--- RECORDS FOR PROCESSING ---
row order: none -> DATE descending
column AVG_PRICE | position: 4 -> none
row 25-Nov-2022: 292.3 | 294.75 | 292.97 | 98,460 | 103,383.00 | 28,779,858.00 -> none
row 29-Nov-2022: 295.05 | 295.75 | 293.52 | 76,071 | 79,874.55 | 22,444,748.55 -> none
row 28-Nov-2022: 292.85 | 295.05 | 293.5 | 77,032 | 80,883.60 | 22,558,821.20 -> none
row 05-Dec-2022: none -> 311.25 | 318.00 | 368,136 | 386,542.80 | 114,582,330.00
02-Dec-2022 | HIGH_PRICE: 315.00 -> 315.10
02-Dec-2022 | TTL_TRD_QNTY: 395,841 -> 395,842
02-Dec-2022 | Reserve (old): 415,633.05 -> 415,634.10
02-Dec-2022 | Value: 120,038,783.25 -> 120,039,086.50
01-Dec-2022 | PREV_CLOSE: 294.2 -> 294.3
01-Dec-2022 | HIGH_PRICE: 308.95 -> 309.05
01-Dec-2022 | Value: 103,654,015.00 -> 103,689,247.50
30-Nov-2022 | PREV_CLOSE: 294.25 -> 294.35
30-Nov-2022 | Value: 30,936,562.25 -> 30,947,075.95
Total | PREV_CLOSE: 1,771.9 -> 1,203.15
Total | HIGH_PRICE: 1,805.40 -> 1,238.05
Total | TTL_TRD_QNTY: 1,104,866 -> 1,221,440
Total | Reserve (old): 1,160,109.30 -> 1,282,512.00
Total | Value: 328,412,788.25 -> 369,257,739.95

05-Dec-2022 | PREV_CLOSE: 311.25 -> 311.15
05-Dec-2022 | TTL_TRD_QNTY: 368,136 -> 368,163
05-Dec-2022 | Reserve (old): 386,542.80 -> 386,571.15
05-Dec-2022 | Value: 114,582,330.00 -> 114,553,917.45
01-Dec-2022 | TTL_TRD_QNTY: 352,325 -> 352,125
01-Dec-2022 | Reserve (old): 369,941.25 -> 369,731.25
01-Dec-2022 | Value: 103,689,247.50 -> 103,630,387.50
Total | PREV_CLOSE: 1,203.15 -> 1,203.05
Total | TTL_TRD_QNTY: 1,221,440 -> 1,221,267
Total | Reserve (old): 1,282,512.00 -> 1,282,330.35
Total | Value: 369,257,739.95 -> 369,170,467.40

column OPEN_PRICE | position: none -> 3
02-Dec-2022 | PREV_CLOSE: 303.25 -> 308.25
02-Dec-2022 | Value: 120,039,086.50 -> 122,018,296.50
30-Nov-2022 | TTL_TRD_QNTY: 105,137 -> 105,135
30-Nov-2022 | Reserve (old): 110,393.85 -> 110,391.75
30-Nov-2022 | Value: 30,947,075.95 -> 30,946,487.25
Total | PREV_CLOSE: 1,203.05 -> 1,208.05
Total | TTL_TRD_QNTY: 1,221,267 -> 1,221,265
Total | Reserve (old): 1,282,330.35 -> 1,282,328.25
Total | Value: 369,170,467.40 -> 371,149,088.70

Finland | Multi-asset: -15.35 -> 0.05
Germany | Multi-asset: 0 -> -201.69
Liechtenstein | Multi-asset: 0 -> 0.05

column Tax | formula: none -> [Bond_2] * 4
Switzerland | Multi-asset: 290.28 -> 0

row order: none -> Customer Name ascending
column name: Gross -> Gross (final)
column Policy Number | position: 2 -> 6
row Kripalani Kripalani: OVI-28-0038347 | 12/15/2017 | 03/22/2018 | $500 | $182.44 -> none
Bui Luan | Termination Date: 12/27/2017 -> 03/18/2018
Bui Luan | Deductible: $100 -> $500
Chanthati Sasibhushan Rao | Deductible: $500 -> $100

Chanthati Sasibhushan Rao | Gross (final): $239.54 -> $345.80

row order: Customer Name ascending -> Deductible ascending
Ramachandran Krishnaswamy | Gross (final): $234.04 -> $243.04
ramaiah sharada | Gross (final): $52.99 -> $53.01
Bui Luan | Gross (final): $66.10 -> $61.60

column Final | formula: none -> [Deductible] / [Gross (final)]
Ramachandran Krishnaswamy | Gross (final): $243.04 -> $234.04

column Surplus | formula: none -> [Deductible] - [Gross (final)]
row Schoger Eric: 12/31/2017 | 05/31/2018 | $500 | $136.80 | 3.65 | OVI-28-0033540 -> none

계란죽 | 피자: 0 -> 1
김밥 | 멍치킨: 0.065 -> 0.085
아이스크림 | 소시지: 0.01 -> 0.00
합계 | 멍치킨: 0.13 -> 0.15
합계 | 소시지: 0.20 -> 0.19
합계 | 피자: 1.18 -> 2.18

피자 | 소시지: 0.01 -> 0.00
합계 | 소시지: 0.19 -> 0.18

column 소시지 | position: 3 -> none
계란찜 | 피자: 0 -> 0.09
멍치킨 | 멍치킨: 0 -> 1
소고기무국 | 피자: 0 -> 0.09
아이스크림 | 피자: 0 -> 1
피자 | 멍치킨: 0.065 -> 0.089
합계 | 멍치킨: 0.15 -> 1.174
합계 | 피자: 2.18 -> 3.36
---
▸ TASK DESCRIPTION: All lines above containing the string "order" are to be collected.

▸ EXERCISE ANSWER:
row order: none -> DATE descending
row order: none -> Customer Name ascending
row order: Customer Name ascending -> Deductible ascending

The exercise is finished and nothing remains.